- **Aim of the task**: A verbatim printing of the entries that follow is needed; pictures must not appear in it.
(Beginning of Material shown)
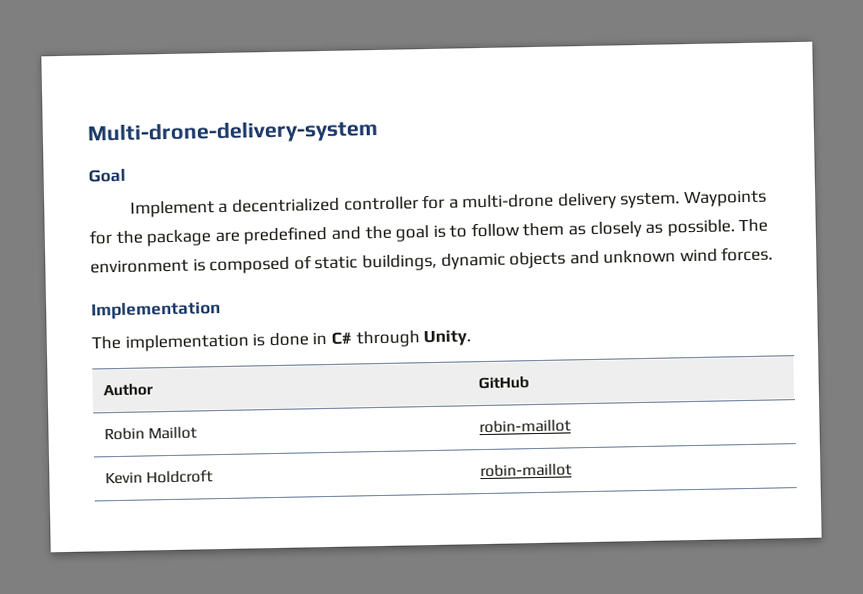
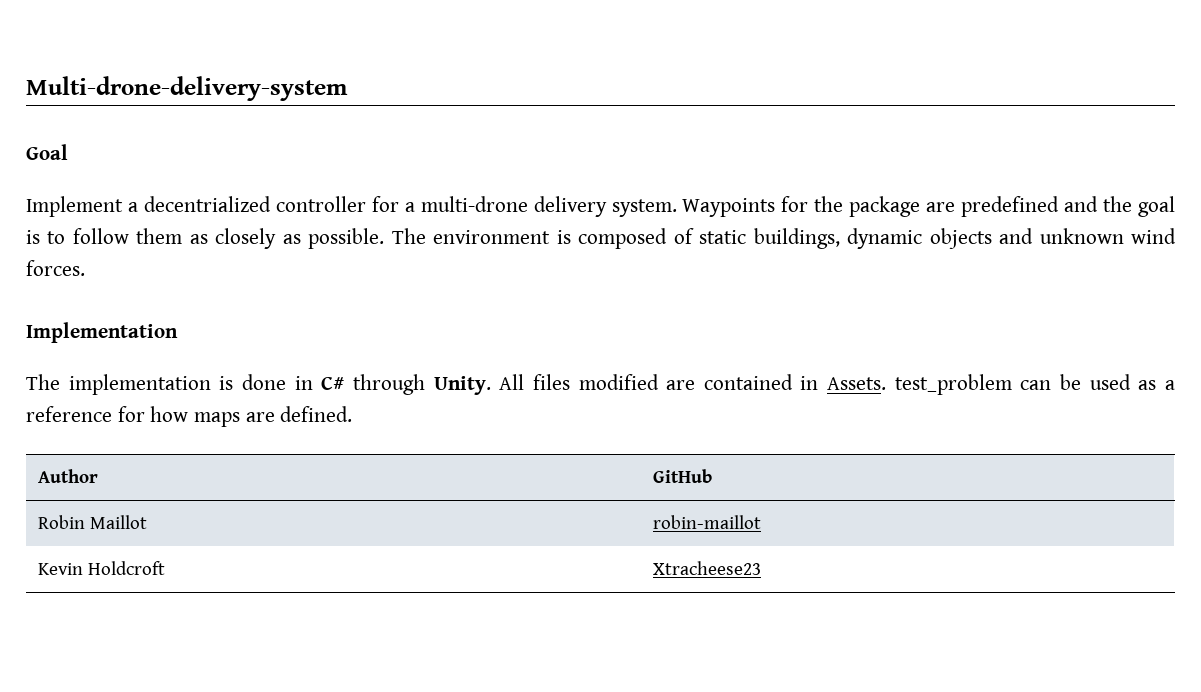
(472, 338) none -> [499,374,1175,395] [26,406,353,427] All files modified are contained in Assets. test_problem can be used as a reference for how maps are defined.
[480,463,573,478] robin-maillot -> [652,561,761,575] Xtracheese23

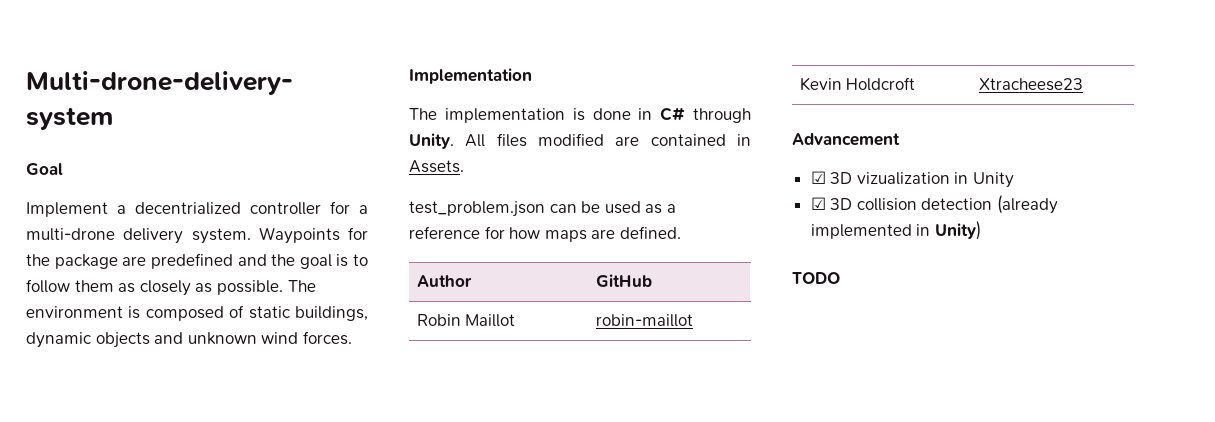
[894,374,1012,395] test_problem -> [409,201,545,217] // test_problem.json
(761, 568) none -> [792,133,900,146] [810,171,1015,188] [810,195,1059,214] [810,221,981,240] [792,272,840,284] // Advancement // ☑ 3D vizualization in Unity // ☑ 3D collision detection (already implemented in Unity) // TODO

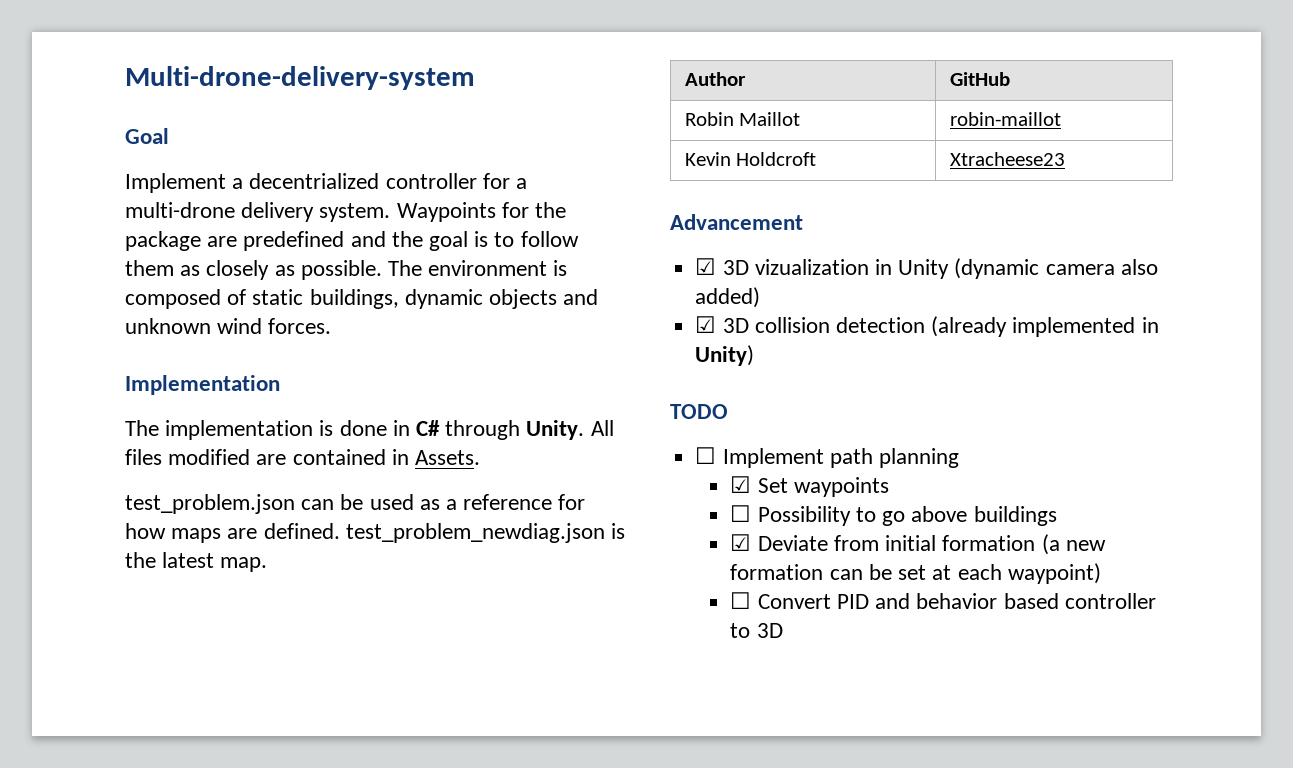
(681, 232) none -> [345,523,626,543] [125,552,268,572] test_problem_newdiag.json is the latest map.
(1015, 180) none -> [954,258,1158,279] [695,287,761,308] (dynamic camera also added)
(840, 278) none -> [695,447,959,468] [730,476,889,497] [730,505,1057,526] [730,534,1106,555] [730,563,1101,584] [730,592,1156,609] [730,623,783,638] // ☐ Implement path planning // ☑ Set waypoints // ☐ Possibility to go above buildings // ☑ Deviate from initial formation (a new formation can be set at each waypoint) // ☐ Convert PID and behavior based controller to 3D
(End of Material shown)
- **Exercise solution**:
(472, 338) none -> [499,374,1175,395] [26,406,353,427] All files modified are contained in Assets. test_problem can be used as a reference for how maps are defined.
[480,463,573,478] robin-maillot -> [652,561,761,575] Xtracheese23

[894,374,1012,395] test_problem -> [409,201,545,217] // test_problem.json
(761, 568) none -> [792,133,900,146] [810,171,1015,188] [810,195,1059,214] [810,221,981,240] [792,272,840,284] // Advancement // ☑ 3D vizualization in Unity // ☑ 3D collision detection (already implemented in Unity) // TODO

(681, 232) none -> [345,523,626,543] [125,552,268,572] test_problem_newdiag.json is the latest map.
(1015, 180) none -> [954,258,1158,279] [695,287,761,308] (dynamic camera also added)
(840, 278) none -> [695,447,959,468] [730,476,889,497] [730,505,1057,526] [730,534,1106,555] [730,563,1101,584] [730,592,1156,609] [730,623,783,638] // ☐ Implement path planning // ☑ Set waypoints // ☐ Possibility to go above buildings // ☑ Deviate from initial formation (a new formation can be set at each waypoint) // ☐ Convert PID and behavior based controller to 3D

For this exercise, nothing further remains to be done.